* About this exercise
Below are entries. Pull out all lines containing "padding".

--- Data for review ---

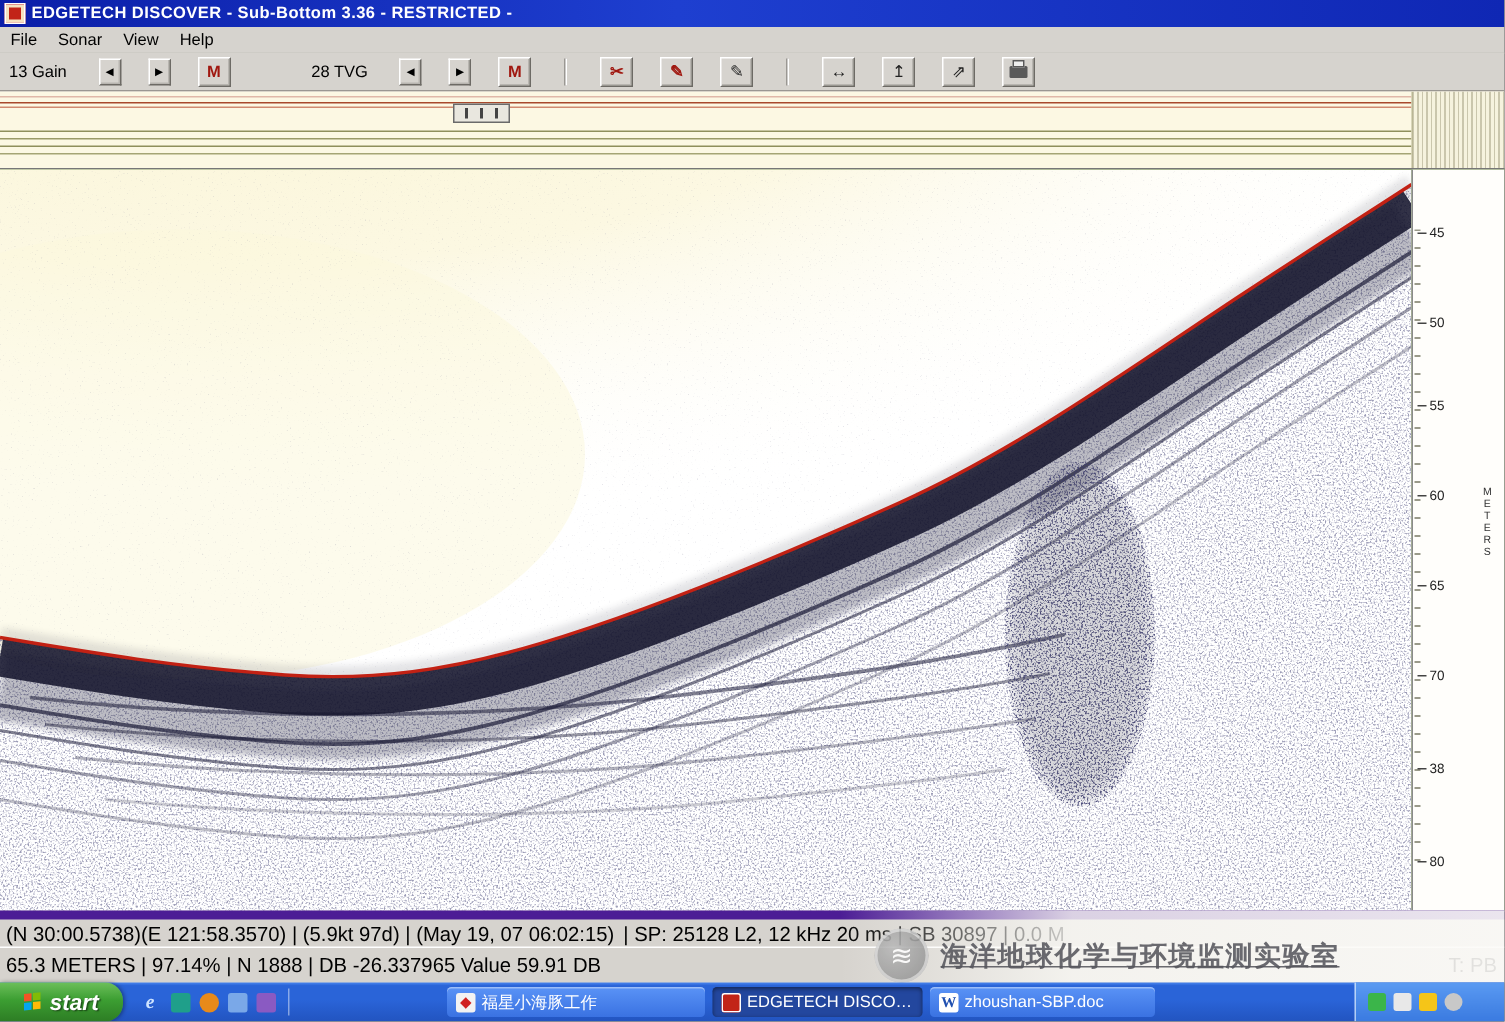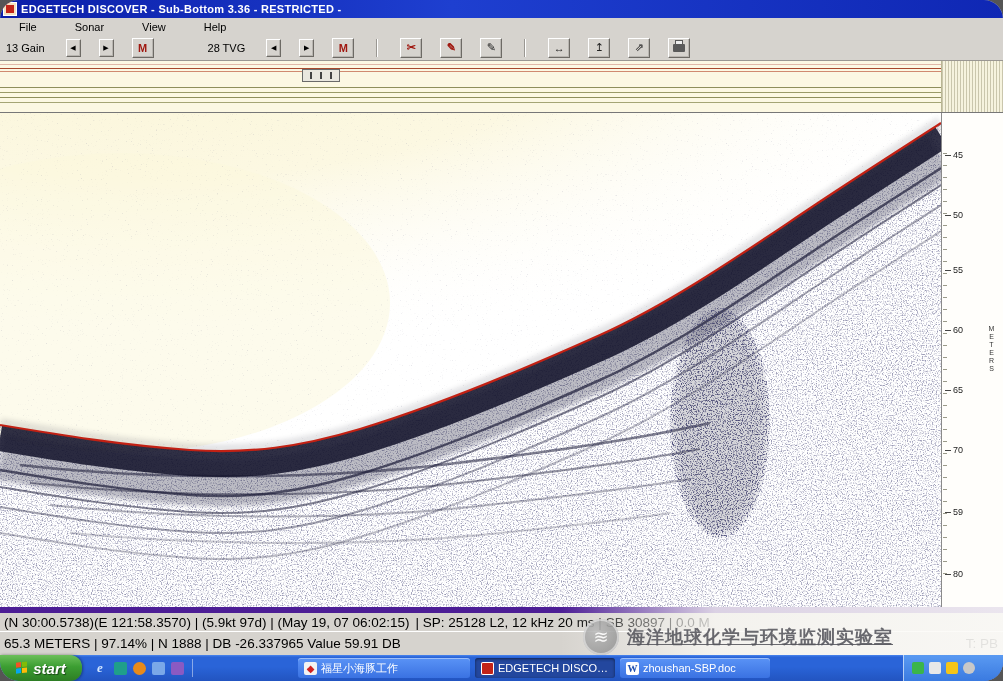--- a/index.html
+++ b/index.html
@@ -1,30 +1,30 @@
 <!DOCTYPE html>
 <html><head>
 <meta charset="utf-8">
 <style>
   html,body{margin:0;padding:0;background:#555;}
   .screen{position:relative;width:1003px;height:681px;overflow:hidden;background:#d6d3ce;
-          font-family:"Liberation Sans",sans-serif;border-radius:19px;-webkit-font-smoothing:antialiased;}
+          font-family:"Liberation Sans",sans-serif;-webkit-font-smoothing:antialiased;}
 
   
   .titlebar{position:absolute;left:0;top:0;width:1003px;height:18px;
     background:linear-gradient(90deg,#0b1ea8 0%,#1e3fd0 45%,#0f27b4 100%);
     display:flex;align-items:center;padding-left:3px;box-sizing:border-box;}
   .app-icon{width:12px;height:12px;background:#c22418;border:1px solid #fff;margin-right:4px;
     box-shadow:inset 0 0 0 2px #f4e2c0;}
   .title-text{color:#fff;font-size:11px;font-weight:bold;letter-spacing:.3px;white-space:nowrap;}
 
   
   .menubar{position:absolute;left:0;top:18px;width:1003px;height:17px;background:#d6d3ce;
     border-bottom:1px solid #b8b5b0;display:flex;align-items:center;font-size:11px;color:#000;}
-  .menu-item{padding:1px 19px;cursor:default;}
+  .menu-item{padding:1px 7px;cursor:default;}
 
   
   .toolbar{position:absolute;left:0;top:35px;width:1003px;height:26px;background:#d6d3ce;
     border-bottom:1px solid #9a9792;display:flex;align-items:center;padding-left:6px;box-sizing:border-box;gap:18px;}
   .tb-label{font-size:11px;color:#000;margin-right:3px;white-space:nowrap;}
   .btn3d{background:#d6d3ce;border:1px solid;border-color:#ffffff #6d6a65 #6d6a65 #ffffff;
     box-shadow:inset -1px -1px 0 #b8b5b0;width:22px;height:20px;display:flex;align-items:center;
     justify-content:center;font-size:11px;padding:0;cursor:pointer;}
   .spin{width:15px;height:18px;font-size:7px;}
   .tb-sep{width:1px;height:18px;background:#9a9792;margin:0 4px;border-right:1px solid #fff;}
@@ -243,21 +243,21 @@
     </div>
 
     <div class="scale">
       <div class="minors"></div>
       <span class="tick" style="top:37px">45</span>
       <span class="tick" style="top:97px">50</span>
       <span class="tick" style="top:152px">55</span>
       <span class="tick" style="top:212px">60</span>
       <span class="tick" style="top:272px">65</span>
       <span class="tick" style="top:332px">70</span>
-      <span class="tick" style="top:394px">59</span>
+      <span class="tick" style="top:394px">38</span>
       <span class="tick" style="top:456px">80</span>
       <span class="unit-vert">METERS</span>
     </div>
   </div>
 
   <div class="status status1">
     <span>(N 30:00.5738)(E 121:58.3570) | (5.9kt 97d) | (May 19, 07  06:02:15)</span>
     <span style="margin-left:6px">| SP: 25128 L2, 12 kHz 20 ms | SB 30897 | 0.0 M</span>
   </div>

---

* Reply
   html,body{margin:0;padding:0;background:#555;}
     display:flex;align-items:center;padding-left:3px;box-sizing:border-box;}
-  .menu-item{padding:1px 19px;cursor:default;}
+  .menu-item{padding:1px 7px;cursor:default;}
     border-bottom:1px solid #9a9792;display:flex;align-items:center;padding-left:6px;box-sizing:border-box;gap:18px;}
     justify-content:center;font-size:11px;padding:0;cursor:pointer;}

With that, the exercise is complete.